The cyclical nature of the LD process is one of the key elements as it encourages the designer to constantly evaluate and reflect on the process. We like to think we make informed choices in the classroom when choosing an activity, a method or an assessment but it is often kept tacit and intuitive. Articulating it and putting it down on paper may actually help us to rethink and introduce qualitative changes before implementing them in the classroom. Teachers are often said to be reflective creatures, well trained due to observations to think of what went well and what went wrong and what they would do differently. But these reflections frequently remain on the Hot Feedback form filled in after the observation. It seems important to think more widely, to tackle the whys and hows and build in opportunities for iteration which help us to polish the projects.

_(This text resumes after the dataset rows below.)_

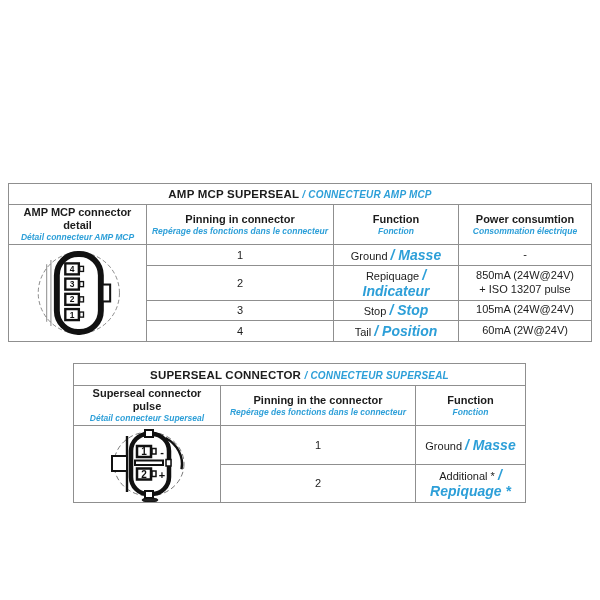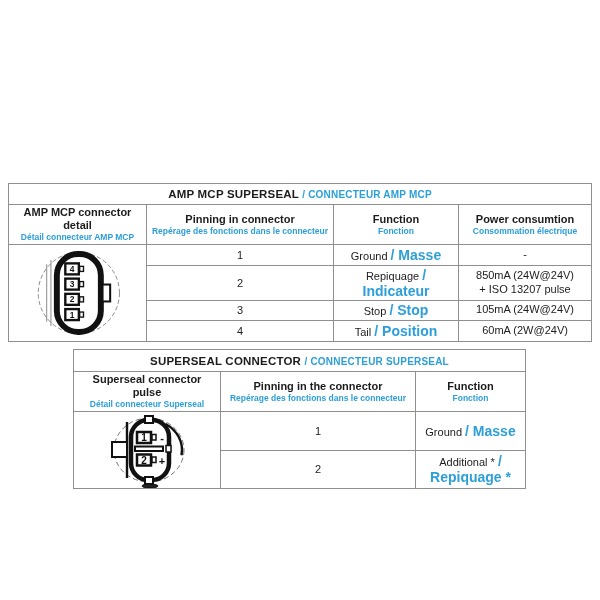--- a/index.html
+++ b/index.html
@@ -32,6 +32,7 @@
   .title-row td { font-weight:bold; font-size:11.5px; letter-spacing:.2px; }
   .fr {
     color:var(--french-text, #2d9fd8);
+    font-style:italic;
     font-weight:bold;
     text-align:center;
   }

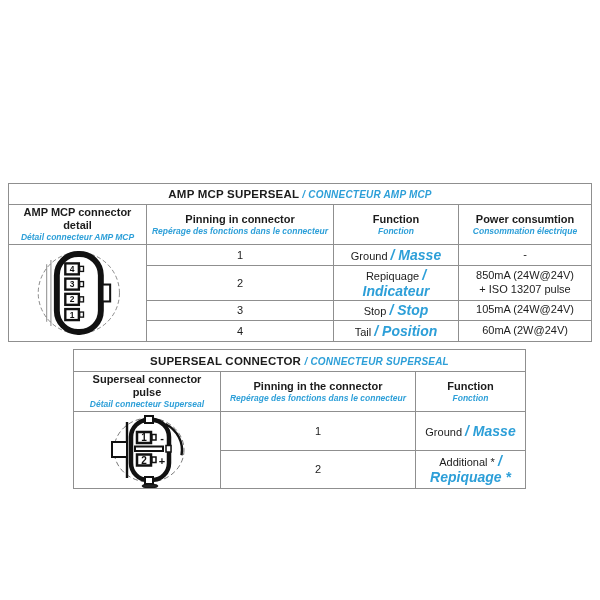--- a/index.html
+++ b/index.html
@@ -27,7 +27,7 @@
   }
 
   #amp-table  { left:8px;  top:183px; width:583px; }
-  #ss-table   { left:73px; top:349px; width:452px; }
+  #ss-table   { left:73px; top:363px; width:452px; }
 
   .title-row td { font-weight:bold; font-size:11.5px; letter-spacing:.2px; }
   .fr {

It could also be said that teachers are often afraid to fail or lose face in front of their students and because of this we wait until the project or term finishes to carry out any self-evaluation or to request feedback from the learners. That way, if the feedback is unfavourable at least we don’t have to face the students. However, failure is potentially a powerful way to learn if it is conceptualised as simply part of the developmental process. We often tell our students that they can learn from their mistakes and the same goes for us teachers. LD helps us to achieve this in an incremental, step-by-step fashion. And the students can be involved in the process as co-designers, thus empowering their own learning that bit more.

Conclusion

As we saw with Jane, teachers working with the LD framework usually feel rewarded at the end of the process, even though the amount of commitment in terms of time and energy may pose a challenge. What they find satisfying is the way in which the framework helps them innovate, not by reinventing the wheel but by building on existing solutions in a more informed fashion. Design is always redesign after all (Latour, 2008). LD assists the teachers in planning and focusing ‘on the different parts, without leaving anything apart or overworking on other aspects’. The constant iteration and revision results in spotting weaknesses and visible refinements particularly if peer feedback is available. They can rediscover the value of evaluation at early stages of planning and testing their designs, which prevents them from making a major mistake at the time of final implementation. The LD process feels quite intuitive and most teachers are familiar with its tenets but perhaps do not follow the guidelines fully in their practice, preferring to rely on their instinct. The LD framework reintroduces them to certain common sense practices which may help them readjust and make more informed decisions about technology integration, or indeed other techniques and methods (drama or art approaches for example) into their classroom from now on.

Author’s Bio: Having taught in Thailand, Argentina and Spain, Emma is now the ADoS at IH Coimbra (Portugal). She also tutors on the IH COLT course on OTTI and is currently dabbling in the world of Learning Design, moderating courses for both EVO and IATEFL LTSIG. When not attached to a computer Emma can usually be found trying to decipher the Portuguese language, often with the help of a fino or two!

References

Latour, B. (2008) A Cautious Prometheus? A Few Steps Toward a Philosophy of Design (With Special Attention to Peter Sloterdijk) In Fiona Hackne, Jonathn Glynne and Viv Minto (editors) Proceedings of the 2008 Annual International Conference of the Design History Society – Falmouth, 3-6 September 2009, e-books, Universal Publishers, pp. 2-10.

Mor, Y. & Craft, B. (2012) “Learning Design: reflections on a snapshot of the current landscape” Research in Learning Technology http://oro.open.ac.uk/33910/ Accessed: 20/05/2016.

* All the unreferenced quotes come from LD journals and final feedback from the participants of EVO Teachers as Designers session in Jan-Feb 2016 (consent to use the quotes has been granted).